(Change listing data)
──────────
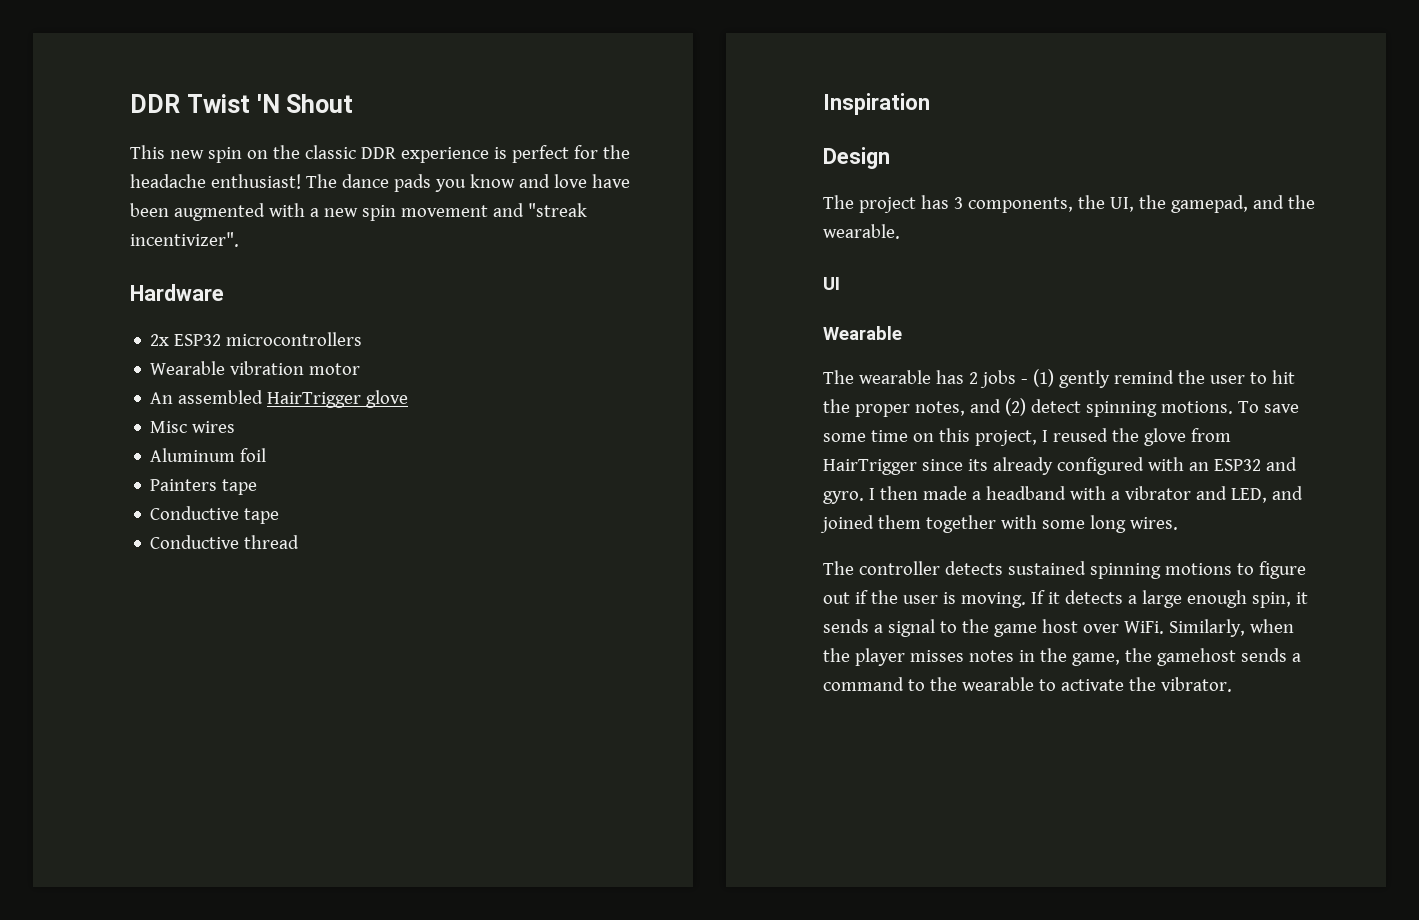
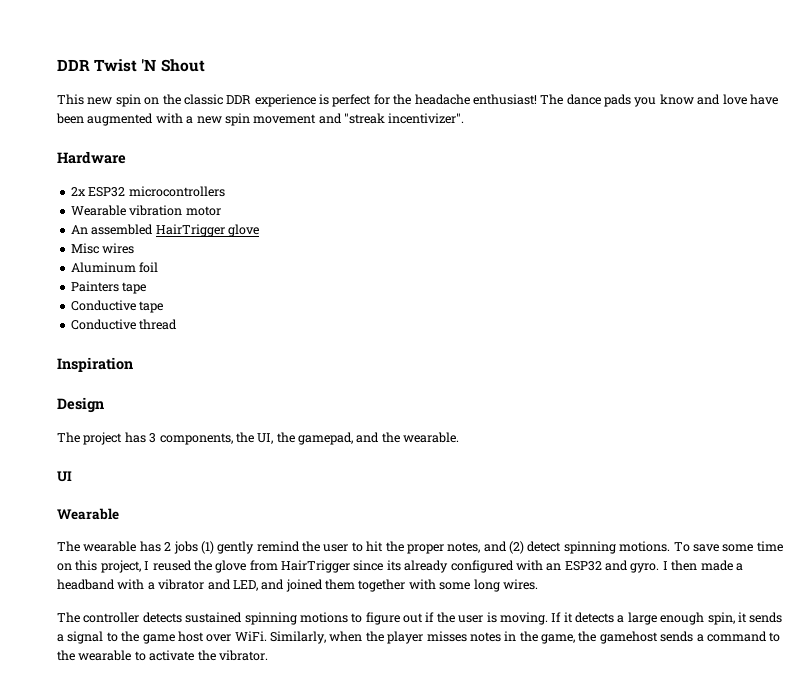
[1020,379,1028,384] - -> (198, 547) none

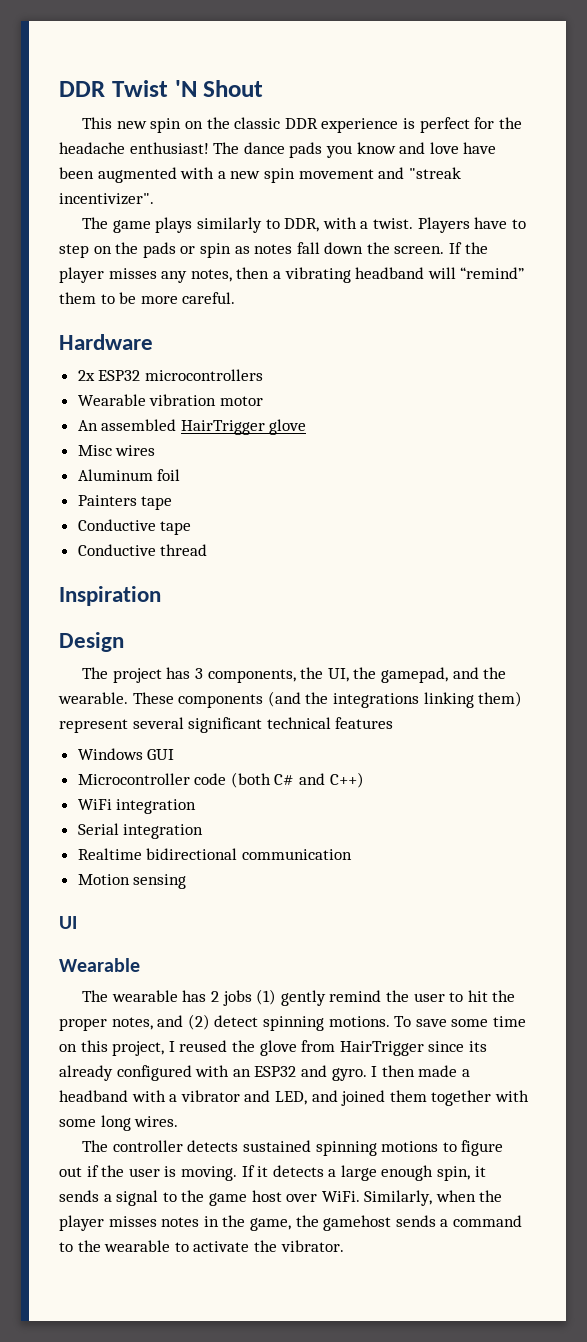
(465, 118) none -> [82,217,526,233] [59,242,488,258] [59,267,525,283] [59,292,236,304] // The game plays similarly to DDR, with a twist. Players have to step on the pads or spin as notes fall down the screen. If the player misses any notes, then a vibrating headband will “remind” them to be more careful.
(460, 437) none -> [132,691,523,708] [59,717,394,733] [77,748,175,760] [77,772,364,788] [77,799,197,814] [77,823,204,839] [77,848,352,860] [77,874,187,889] These components (and the integrations linking them) represent several significant technical features // Windows GUI // Microcontroller code (both C# and C++) // WiFi integration // Serial integration // Realtime bidirectional communication // Motion sensing

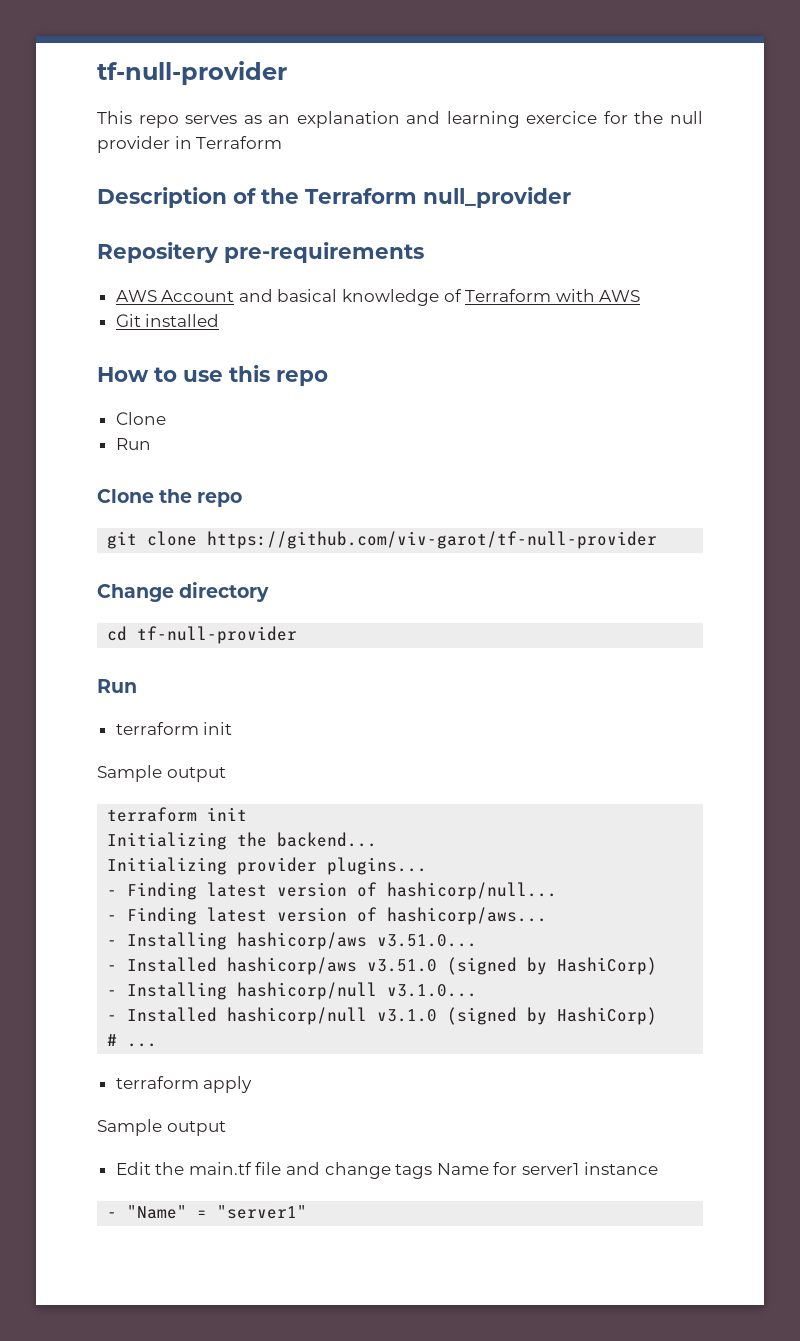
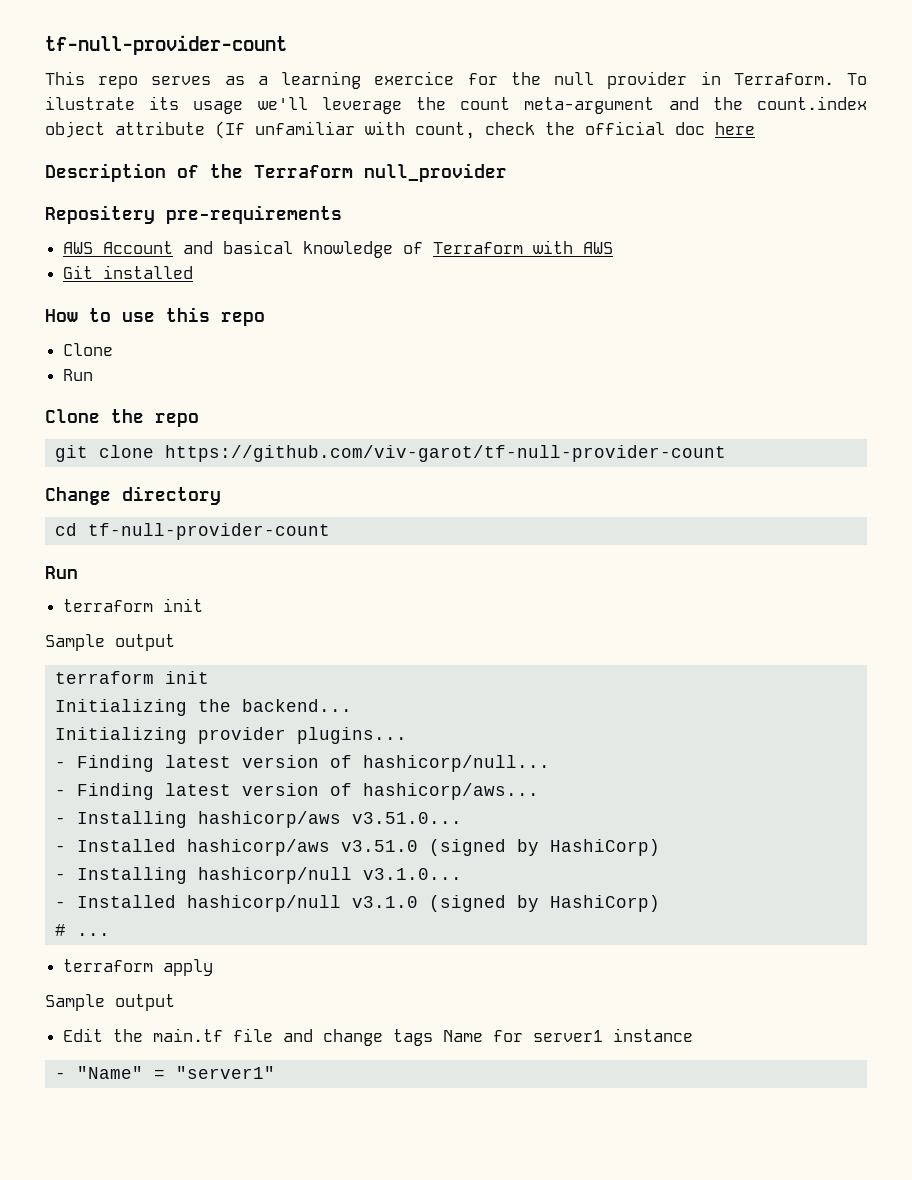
[97,61,287,85] tf-null-provider -> [45,35,287,55] tf-null-provider-count
[268,111,441,128] an explanation and -> [257,76,268,85] a
[196,136,283,149] Terraform -> [733,73,868,85] [45,96,867,114] [45,121,755,139] Terraform. To ilustrate its usage we'll leverage the count meta-argument and the count.index object attribute (If unfamiliar with count, check the official doc here
[207,531,658,549] https://github.com/viv-garot/tf-null-provider -> [164,445,726,462] https://github.com/viv-garot/tf-null-provider-count
[137,626,298,644] tf-null-provider -> [87,523,330,540] tf-null-provider-count

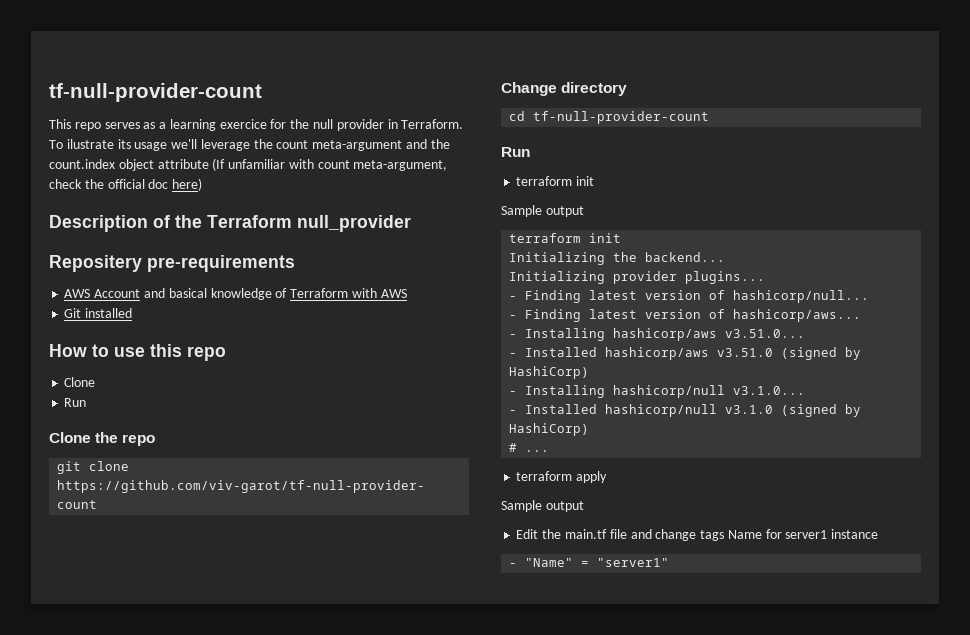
[415,122,475,139] count, -> [317,160,448,171] count meta-argument,
[715,122,755,135] here -> [172,178,203,191] here)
──────────
• [ASSIGNED TASK]:
Find each line above that contains "provider", and copy those lines.

• [SOLUTION]:
[97,61,287,85] tf-null-provider -> [45,35,287,55] tf-null-provider-count
[207,531,658,549] https://github.com/viv-garot/tf-null-provider -> [164,445,726,462] https://github.com/viv-garot/tf-null-provider-count
[137,626,298,644] tf-null-provider -> [87,523,330,540] tf-null-provider-count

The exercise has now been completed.